Excerpted records below:
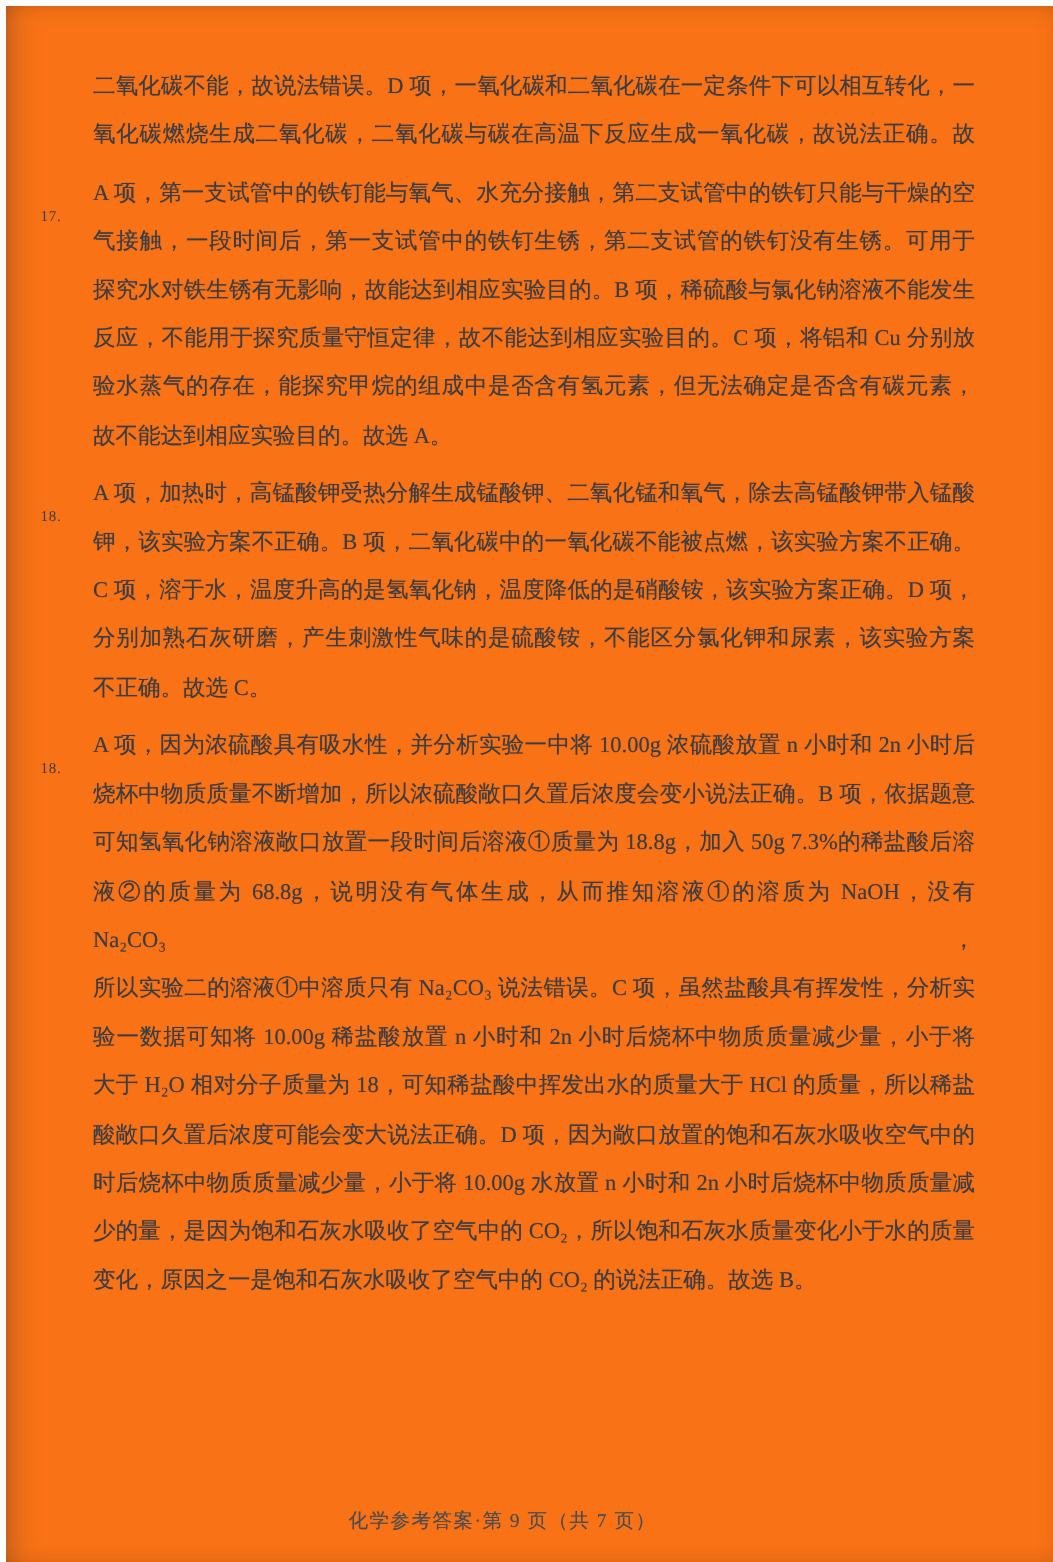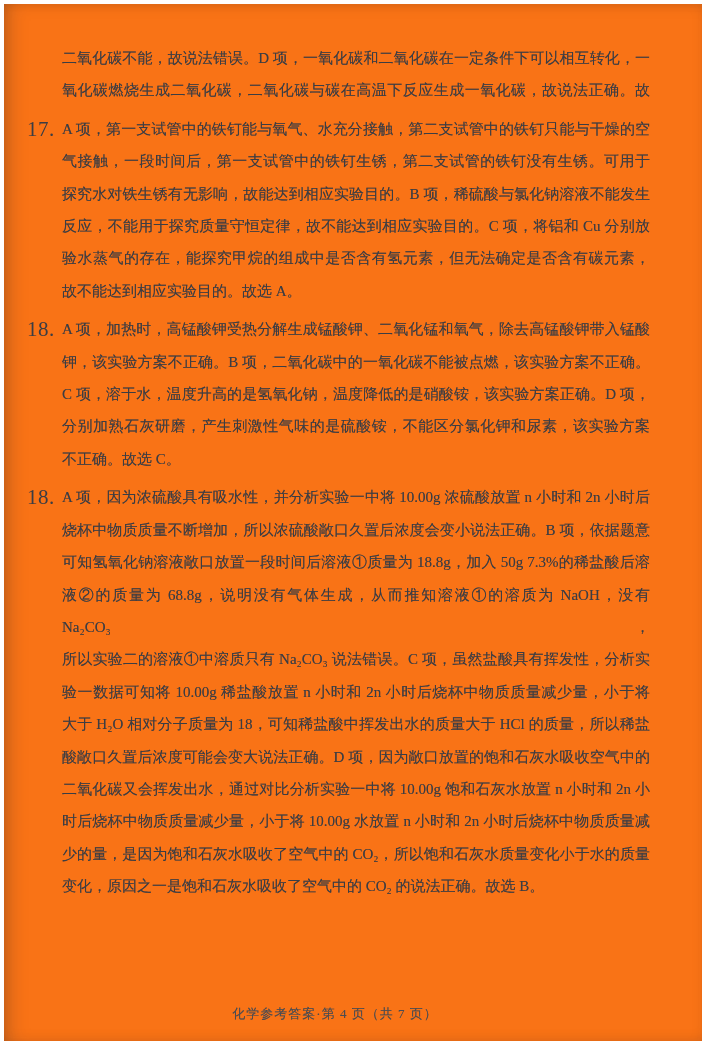--- a/index.html
+++ b/index.html
@@ -26,23 +26,23 @@
     position: relative;
     padding: 38px 56px 0 58px;
   }
   .para {
     position: relative;
     margin: 0 0 6px 0;
   }
   .num {
     position: absolute;
     left: -35px;
-    top: 0;
+    top: 16px;
     line-height: 32.4px;
-    font-size: 21px;
+    font-size: 10px;
     letter-spacing: 0.5px;
   }
   .line {
     font-size: 15px;
     line-height: 32.4px;
     text-align: justify;
     text-align-last: justify;
     white-space: normal;
     text-shadow: 0 0 0.6px rgba(59,61,68,0.55);
   }
@@ -94,22 +94,21 @@
     <div class="para">
       <span class="num">18.</span>
       <div class="line">A 项，因为浓硫酸具有吸水性，并分析实验一中将 10.00g 浓硫酸放置 n 小时和 2n 小时后</div>
       <div class="line">烧杯中物质质量不断增加，所以浓硫酸敞口久置后浓度会变小说法正确。B 项，依据题意</div>
       <div class="line">可知氢氧化钠溶液敞口放置一段时间后溶液①质量为 18.8g，加入 50g 7.3%的稀盐酸后溶</div>
       <div class="line">液②的质量为 68.8g，说明没有气体生成，从而推知溶液①的溶质为 NaOH，没有 Na₂CO₃，</div>
       <div class="line">所以实验二的溶液①中溶质只有 Na₂CO₃ 说法错误。C 项，虽然盐酸具有挥发性，分析实</div>
       <div class="line">验一数据可知将 10.00g 稀盐酸放置 n 小时和 2n 小时后烧杯中物质质量减少量，小于将</div>
       <div class="line">大于 H₂O 相对分子质量为 18，可知稀盐酸中挥发出水的质量大于 HCl 的质量，所以稀盐</div>
       <div class="line">酸敞口久置后浓度可能会变大说法正确。D 项，因为敞口放置的饱和石灰水吸收空气中的</div>
-      <div class="line">二氧化碳又会挥发出水，通过对比分析实验一中将 10.00g 饱和石灰水放置 n 小时和 2n 小</div>
       <div class="line">时后烧杯中物质质量减少量，小于将 10.00g 水放置 n 小时和 2n 小时后烧杯中物质质量减</div>
       <div class="line">少的量，是因为饱和石灰水吸收了空气中的 CO₂，所以饱和石灰水质量变化小于水的质量</div>
       <div class="line last">变化，原因之一是饱和石灰水吸收了空气中的 CO₂ 的说法正确。故选 B。</div>
     </div>
 
   </div>
 
-  <div class="footer">化学参考答案·第 4 页（共 7 页）</div>
+  <div class="footer">化学参考答案·第 9 页（共 7 页）</div>
 </div>
 
 </body></html>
End of Excerpted records.
> **What you need to do**:
Take the lines from the one containing "CO₂ 的说法正确。故选 B。</div>" through the final line of the entries above, and set them down exactly, with nothing added.

> **Response to this exercise**:
       <div class="line last">变化，原因之一是饱和石灰水吸收了空气中的 CO₂ 的说法正确。故选 B。</div>
     </div>
 
   </div>
 
-  <div class="footer">化学参考答案·第 4 页（共 7 页）</div>
+  <div class="footer">化学参考答案·第 9 页（共 7 页）</div>
 </div>
 
 </body></html>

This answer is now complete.